Dass Bio-Lebensmittel in der Herstellung umweltfreundlicher sind als konventionelle, ist keine Überraschung. Doch wie sieht es mit dem Geschmack aus? Schmecken Bio-Produkte wirklich anders beziehungsweise besser als herkömmliche Produkte?
Bei Blindverkostungen, wie sie die Stiftung Warentest macht, lässt sich die Bio-Qualität nicht herausschmecken. Das Fazit aus 44 Tests: Bio-Produkte schmecken genauso gut wie konventionelle. Bei Kartoffel-Chips waren die Bio-Produkte sogar klare Geschmacksverlierer.

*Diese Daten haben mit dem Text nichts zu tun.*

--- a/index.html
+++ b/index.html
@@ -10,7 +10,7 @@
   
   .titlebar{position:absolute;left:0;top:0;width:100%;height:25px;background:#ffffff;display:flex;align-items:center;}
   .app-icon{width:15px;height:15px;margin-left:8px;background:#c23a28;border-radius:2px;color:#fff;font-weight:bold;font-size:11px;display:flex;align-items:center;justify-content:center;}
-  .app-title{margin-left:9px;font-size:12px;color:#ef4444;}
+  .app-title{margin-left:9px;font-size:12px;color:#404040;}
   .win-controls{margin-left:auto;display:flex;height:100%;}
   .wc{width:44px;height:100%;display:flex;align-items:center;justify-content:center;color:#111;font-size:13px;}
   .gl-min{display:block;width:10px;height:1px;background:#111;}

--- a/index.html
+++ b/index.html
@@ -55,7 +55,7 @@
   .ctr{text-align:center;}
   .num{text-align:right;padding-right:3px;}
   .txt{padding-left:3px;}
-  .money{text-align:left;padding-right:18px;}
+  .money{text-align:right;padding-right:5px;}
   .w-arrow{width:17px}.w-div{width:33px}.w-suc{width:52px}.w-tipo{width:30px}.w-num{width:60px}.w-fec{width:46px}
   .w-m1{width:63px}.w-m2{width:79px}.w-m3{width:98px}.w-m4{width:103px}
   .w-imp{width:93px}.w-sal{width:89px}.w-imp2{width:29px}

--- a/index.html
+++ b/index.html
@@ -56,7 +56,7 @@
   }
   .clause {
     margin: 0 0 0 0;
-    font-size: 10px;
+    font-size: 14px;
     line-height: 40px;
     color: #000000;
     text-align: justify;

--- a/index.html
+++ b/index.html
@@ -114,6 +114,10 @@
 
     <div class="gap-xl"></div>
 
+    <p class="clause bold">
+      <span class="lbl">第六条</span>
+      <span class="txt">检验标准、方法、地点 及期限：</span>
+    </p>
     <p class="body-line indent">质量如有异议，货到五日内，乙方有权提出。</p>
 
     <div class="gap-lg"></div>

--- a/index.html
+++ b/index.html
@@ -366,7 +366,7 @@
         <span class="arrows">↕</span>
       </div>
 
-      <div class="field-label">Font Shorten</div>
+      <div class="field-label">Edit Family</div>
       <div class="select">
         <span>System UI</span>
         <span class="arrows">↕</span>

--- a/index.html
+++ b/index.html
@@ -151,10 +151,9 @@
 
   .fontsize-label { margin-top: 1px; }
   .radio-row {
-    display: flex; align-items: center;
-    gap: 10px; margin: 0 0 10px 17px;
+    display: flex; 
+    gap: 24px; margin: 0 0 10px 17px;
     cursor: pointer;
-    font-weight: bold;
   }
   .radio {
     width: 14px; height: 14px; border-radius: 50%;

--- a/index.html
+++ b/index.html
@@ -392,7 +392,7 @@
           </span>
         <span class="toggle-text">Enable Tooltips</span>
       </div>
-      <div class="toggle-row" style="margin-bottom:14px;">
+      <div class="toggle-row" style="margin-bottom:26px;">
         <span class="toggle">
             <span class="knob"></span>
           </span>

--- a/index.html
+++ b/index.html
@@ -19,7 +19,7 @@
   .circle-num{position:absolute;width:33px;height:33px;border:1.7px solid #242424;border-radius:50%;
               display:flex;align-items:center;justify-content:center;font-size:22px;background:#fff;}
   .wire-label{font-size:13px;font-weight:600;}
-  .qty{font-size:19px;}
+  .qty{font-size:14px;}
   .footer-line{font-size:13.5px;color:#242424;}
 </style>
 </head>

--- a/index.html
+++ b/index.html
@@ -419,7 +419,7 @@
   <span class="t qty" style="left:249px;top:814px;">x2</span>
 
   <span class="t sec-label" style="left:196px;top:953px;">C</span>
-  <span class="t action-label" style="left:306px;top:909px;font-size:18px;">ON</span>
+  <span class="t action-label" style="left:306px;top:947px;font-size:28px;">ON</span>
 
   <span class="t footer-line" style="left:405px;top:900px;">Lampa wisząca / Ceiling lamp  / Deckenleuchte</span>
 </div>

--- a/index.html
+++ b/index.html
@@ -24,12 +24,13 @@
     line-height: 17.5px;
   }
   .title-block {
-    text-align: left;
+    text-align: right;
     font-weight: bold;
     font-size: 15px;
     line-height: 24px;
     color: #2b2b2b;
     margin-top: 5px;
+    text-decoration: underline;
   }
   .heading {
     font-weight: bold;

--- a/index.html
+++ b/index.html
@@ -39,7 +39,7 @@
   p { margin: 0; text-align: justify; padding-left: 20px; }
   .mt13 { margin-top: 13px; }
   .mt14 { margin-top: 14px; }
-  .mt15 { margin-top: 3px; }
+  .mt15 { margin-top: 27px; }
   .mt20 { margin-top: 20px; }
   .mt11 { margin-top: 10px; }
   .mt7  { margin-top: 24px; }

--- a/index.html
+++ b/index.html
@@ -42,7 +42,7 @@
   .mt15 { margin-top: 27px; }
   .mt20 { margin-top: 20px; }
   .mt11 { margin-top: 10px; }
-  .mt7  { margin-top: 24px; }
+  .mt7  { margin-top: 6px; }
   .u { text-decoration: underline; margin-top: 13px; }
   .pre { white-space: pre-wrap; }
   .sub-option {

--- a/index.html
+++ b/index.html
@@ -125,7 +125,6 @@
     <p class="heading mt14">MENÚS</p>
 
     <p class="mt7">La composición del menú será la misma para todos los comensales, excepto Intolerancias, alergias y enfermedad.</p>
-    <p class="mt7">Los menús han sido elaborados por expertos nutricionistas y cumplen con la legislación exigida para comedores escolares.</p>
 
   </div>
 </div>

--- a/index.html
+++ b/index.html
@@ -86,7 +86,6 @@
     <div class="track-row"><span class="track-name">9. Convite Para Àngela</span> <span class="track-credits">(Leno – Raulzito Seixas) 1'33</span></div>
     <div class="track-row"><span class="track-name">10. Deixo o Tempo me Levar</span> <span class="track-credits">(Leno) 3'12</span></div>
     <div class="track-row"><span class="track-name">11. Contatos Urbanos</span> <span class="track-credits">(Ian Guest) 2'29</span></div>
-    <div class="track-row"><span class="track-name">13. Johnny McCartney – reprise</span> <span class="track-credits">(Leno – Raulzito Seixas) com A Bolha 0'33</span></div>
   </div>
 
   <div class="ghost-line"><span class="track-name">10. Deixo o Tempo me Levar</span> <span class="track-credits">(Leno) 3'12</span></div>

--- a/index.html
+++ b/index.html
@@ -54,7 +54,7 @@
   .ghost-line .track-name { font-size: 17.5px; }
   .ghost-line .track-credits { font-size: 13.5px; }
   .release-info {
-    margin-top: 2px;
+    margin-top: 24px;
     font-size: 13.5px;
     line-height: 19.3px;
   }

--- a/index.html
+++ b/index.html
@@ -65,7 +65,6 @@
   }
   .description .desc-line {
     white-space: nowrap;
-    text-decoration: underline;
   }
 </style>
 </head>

Laut der Süddeutschen Zeitung gilt es als wissenschaftlich bewiesen, "dass Bio-Gemüse, das auf gesundem Böden wächst und länger reift, nicht nur mehr Vitamine und Mineralstoffe enthält, sondern auch ein komplexeres Geschmacksbild hat als Gemüse aus herkömmlicher Landwirtschaft". Auf diesen Aspekt wiesen aber weder Astrid Donalies, noch Katrin Wenz, die als wissenschaftliche Mitarbeiterin für Agrarpolitik beim BUND beschäftigt ist, hin.
Für Katrin Wenz ist die Frage danach, wann es sich lohnt, für Bio-Produkte tiefer in die Tasche zu greifen, schnell beantwortet: "Es lohnt sich immer."
Nicht nur die deutliche geringere Pesitizidbelastung spielt für Wenz eine Rolle. "Ökologisch wirtschaftende Betriebe zielen darauf ab, einen möglichst geschlossenen betrieblichen Nährstoffkreislauf zu erreichen", erklärt sie. "Futter- und Nährstoffgrundlage soll der eigene Betrieb sein. Sie erhalten die Bodenfruchtbarkeit und die Tiere werden besonders artgemäß gehalten. Egal ob es um Eier, Milch oder Fleisch geht."
Zudem erhalte und schone der Ökolandbau die natürlichen Ressourcen und habe somit deutlich weniger negative Auswirkungen auf die Umwelt. Wenz weist beispielsweise darauf hin, dass ökologische Landbaumethoden am besten an die Klimakrise angepasst sind und weniger Emissionen produzieren.
Entscheiden wir uns im Supermarkt also für das Bio-Produkt, unterstützen wir damit nicht nur die umweltschonendere Anbauweise, sondern führen auch unserem Körper deutlich geringere Schadstoffmengen zu.
Da in der EU oft strengere Pestizid-Vorgaben gelten als in Nicht-EU-Ländern, ist es bereits ein guter Schritt, konventionelle Obst und Gemüse aus EU-Ländern zu kaufen und bei Importware aus anderen Ländern auf Bio-Qualität zu setzen. Am besten für den eigenen Geldbeutel und den Planeten ist es zudem, regionale und saisonale Lebensmittel zu kaufen.